A 13-years-old female had an incidental finding of pheochromocytoma and was posted for laparoscopic excision. The patient complained of pain in the abdomen for which she underwent computed tomography of the abdomen, and that time after a thorough work-up, she was diagnosed with pheochromocytoma. She had no signs and symptoms suggestive of pheochromocytoma. She was pre-operatively evaluated with vitals within normal limits appropriate for her age. Her heart rate was 110/min, blood pressure 130/90 mm Hg, and ECG showed sinus tachycardia. She was taken inside the operation room, and all ASA standard monitors were attached. Premedication was given as IV Midazolam 1 mg and IV Fentanyl 2 mcg/kg. The anesthesia was induced with IV propofol 2 mg/kg iv and muscle relaxation with IV rocuronium 0.3 mg/kg. Endotracheal intubation was done with cuffed ported 6.5 mm ID ET fixed at 19 cm. There were sudden variations observed with a crest in BP up to 220/130 mm Hg and trough value till 60/48 mm Hg. Titration of IV Noradrenaline infusion and IV Sodium nitroprusside was done according to the patient's blood pressure. After surgery, all the drug infusions were on minimum doses and tapered. The patient was shifted to PACU with stable vitals.


This case series comprises of three cases diagnosed with pheochromocytoma. Here, anesthetic implications are about the disease itself along with the laparoscopy.[2] These tumors secrete excess catecholamine which needs to be optimized before the surgery to prevent hypertensive crisis and malignant arrhythmias.[1] Catecholamine release increases during intubation, surgical stress, and tumor handling.[3] Intubation stress manifesting as tachycardia and hypertension can be well handled with esmolol boluses. After pneumoperitoneum creation and during tumor handling, there is always a risk of catecholamine release landing in the state of arrhythmia and sudden hypertension, for which infusion of IV sodium nitroprusside at a dose of 0.3–0.5 mcg/kg/min or IV Nitroglycerine at the dose of 10–150 mcg/min can be started and titrated according to the blood pressure value with respect to the baseline value, appropriate for age. Using magnesium sulfate (MgSO4), Minami et al.[5] effectively managed the patient's hemodynamics during laparoscopic adrenalectomy for pheochromocytoma in a 5-year-old child. Because of its ability to inhibit catecholamine receptors, magnesium sulfate can reduce catecholamine secretion from the adrenal medulla and peripheral adrenergic nerve terminals. In addition, MgSO4 causes vasodilation and has an antiarrhythmic action on the heart.

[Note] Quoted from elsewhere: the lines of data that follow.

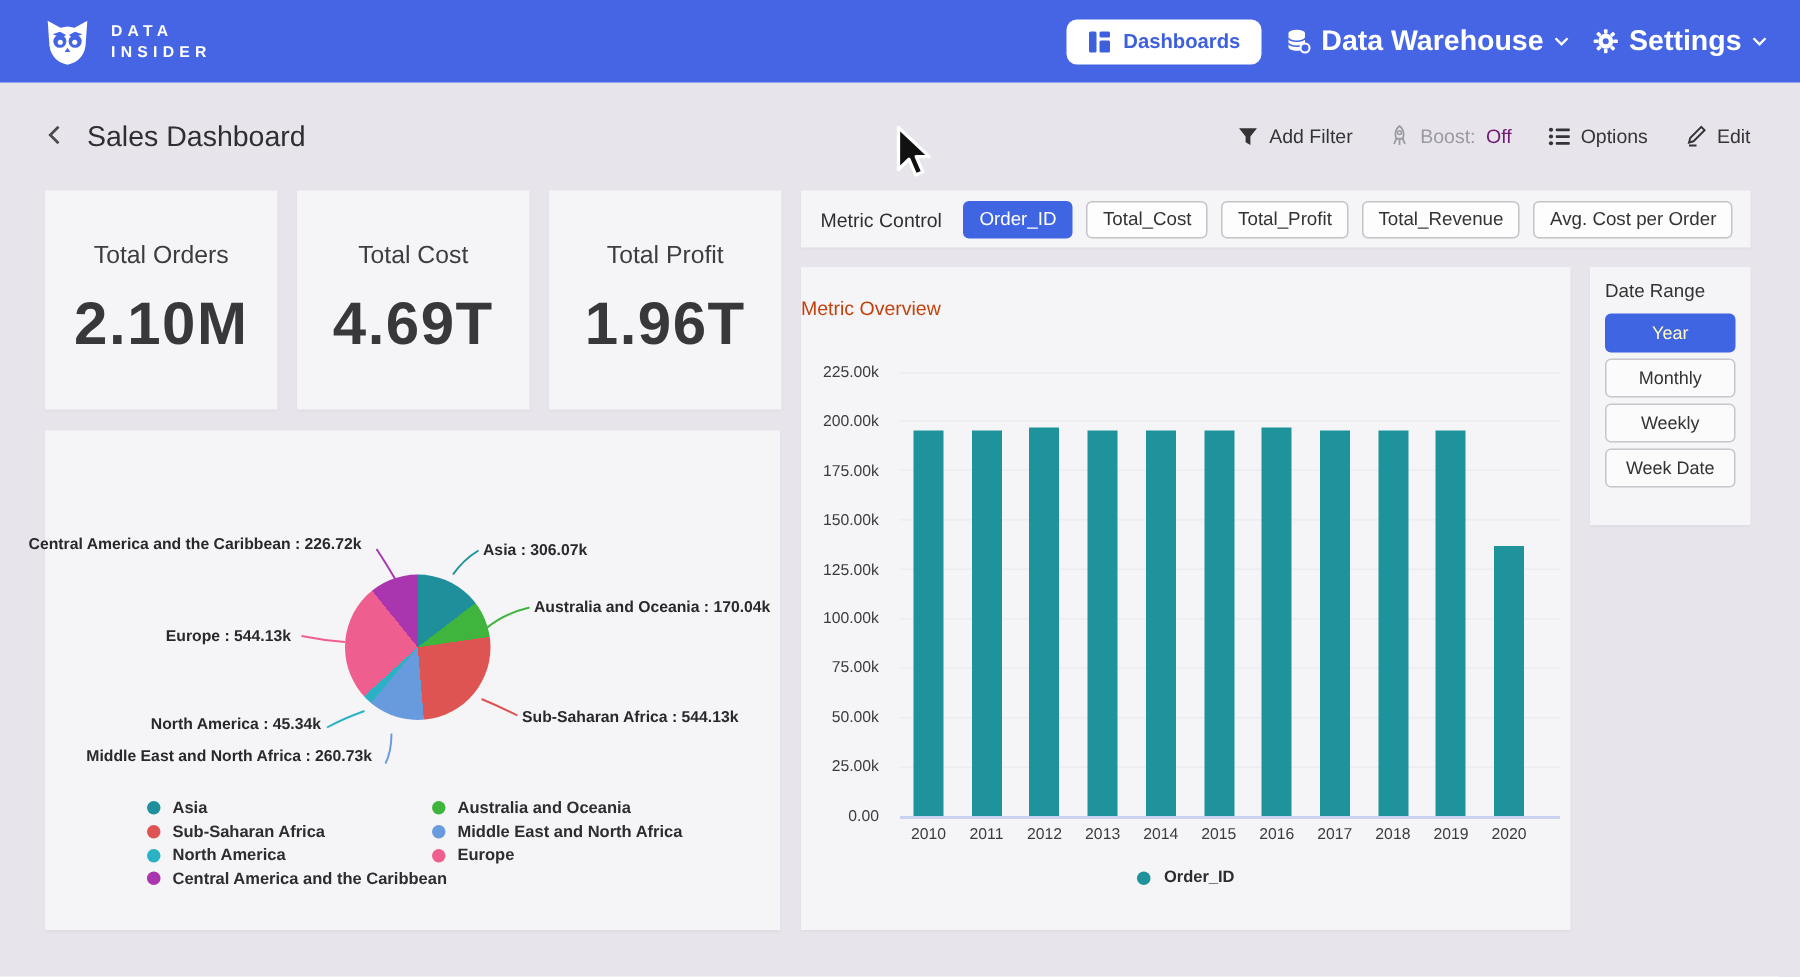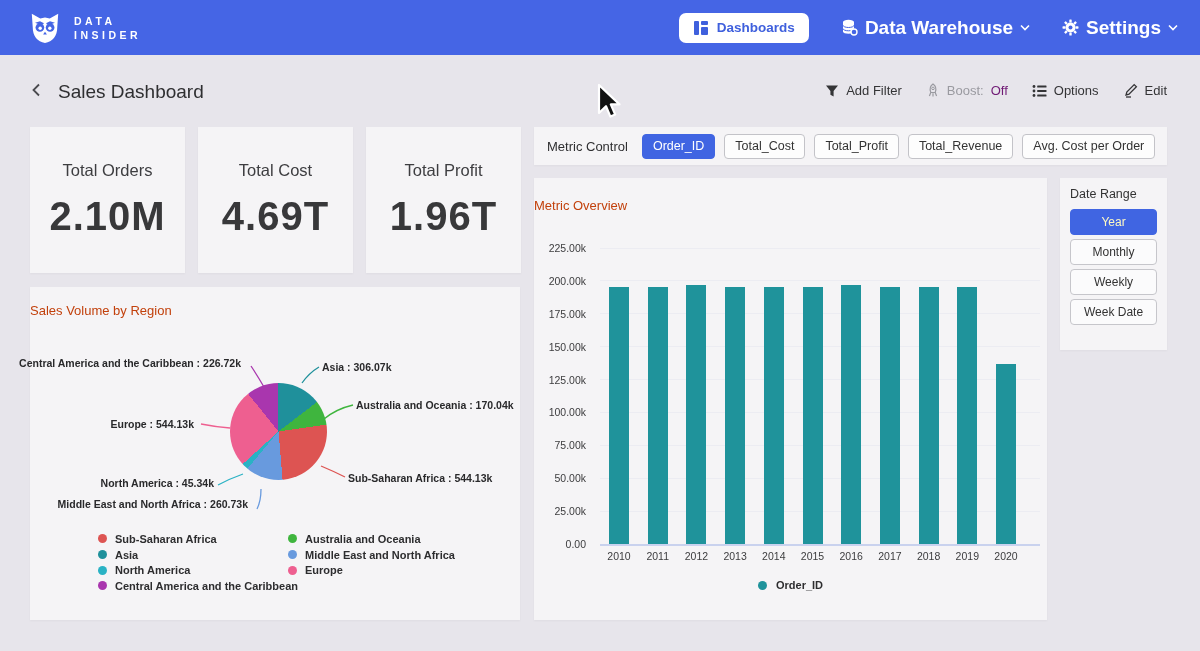"Dashboards" .nav-right { gap: 32px -> 16px }
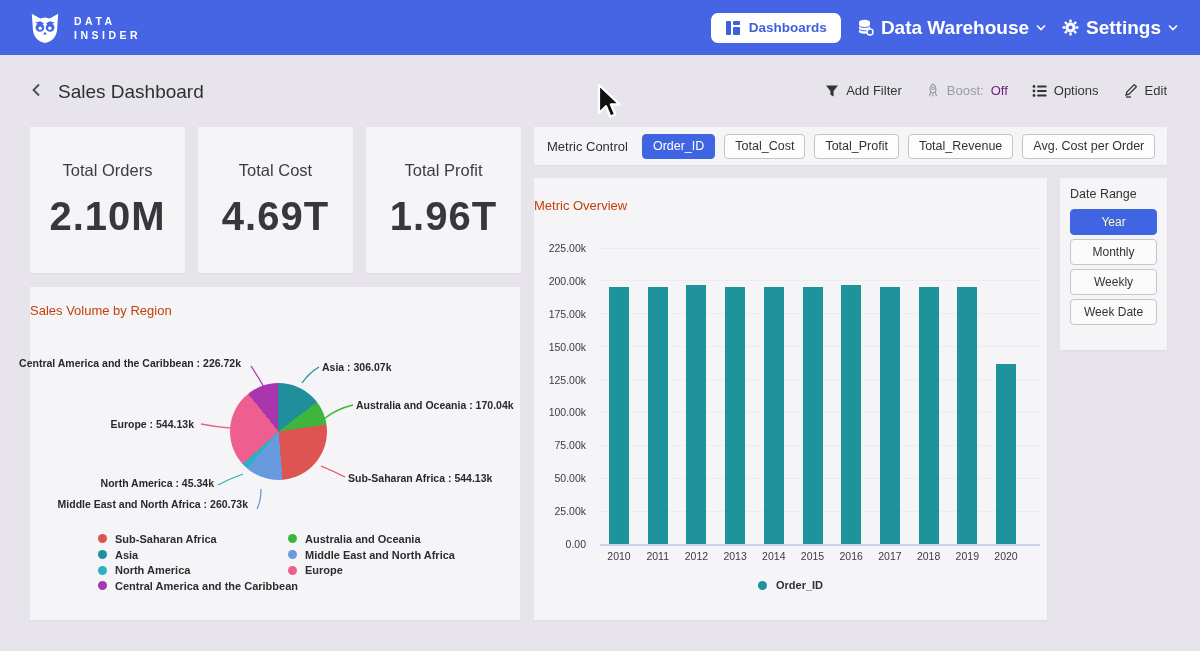"Sales Volume by Region" div.chart-title { html: <div>Sales Volume by Region</div> -> none }
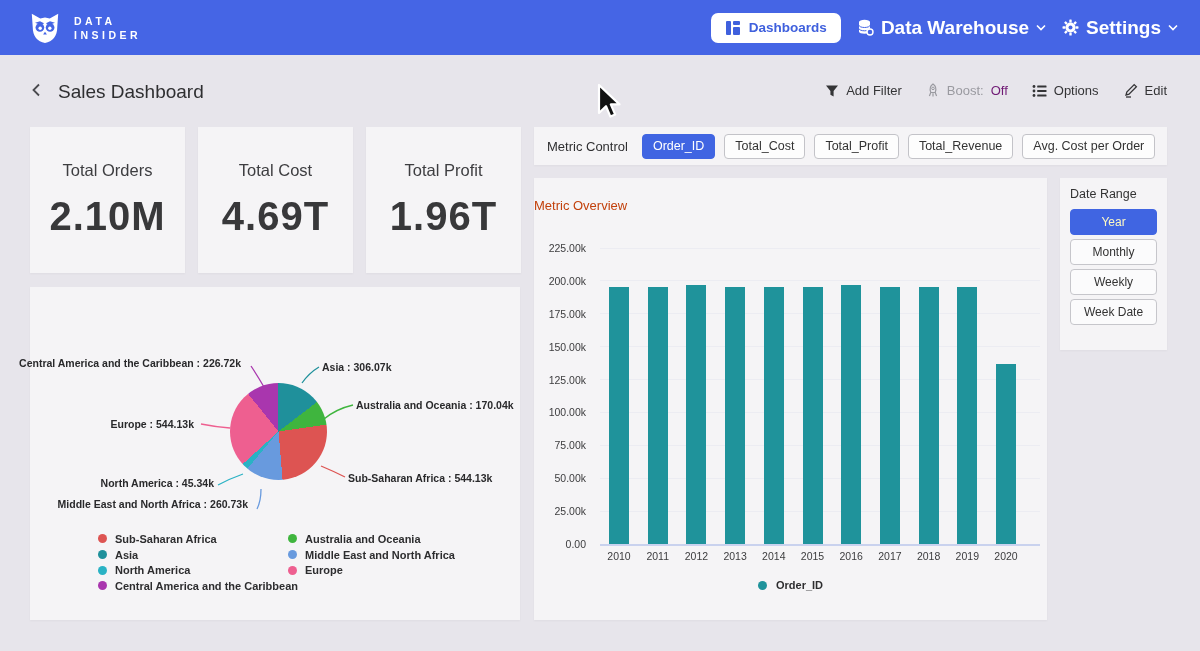"Sub-Saharan Africa" li.legend-item { order: before "Asia" -> after "Asia" }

After adrenal vein ligation followed by pheochromocytoma excision, hypotension is the primary concern. Hypotension can be managed by commencing infusion of drugs like IV Noradrenaline at the dose of 0.01–0.1 mcg/kg/min.

In the present case series, all patients were stable without any vasoactive drug support at the end of surgery. Patients were followed up for 10 days after surgery for any untoward event.


Perioperative management of pheochromocytoma has always been challenging. Surgeon and anesthesiologist communication is vital in anticipating, preventing, and managing perioperative complications. Thus, we conclude that thorough preoperative evaluation, anticipation, preparedness, and prompt management are critical for the safe and smooth conduction of pheochromocytoma surgery.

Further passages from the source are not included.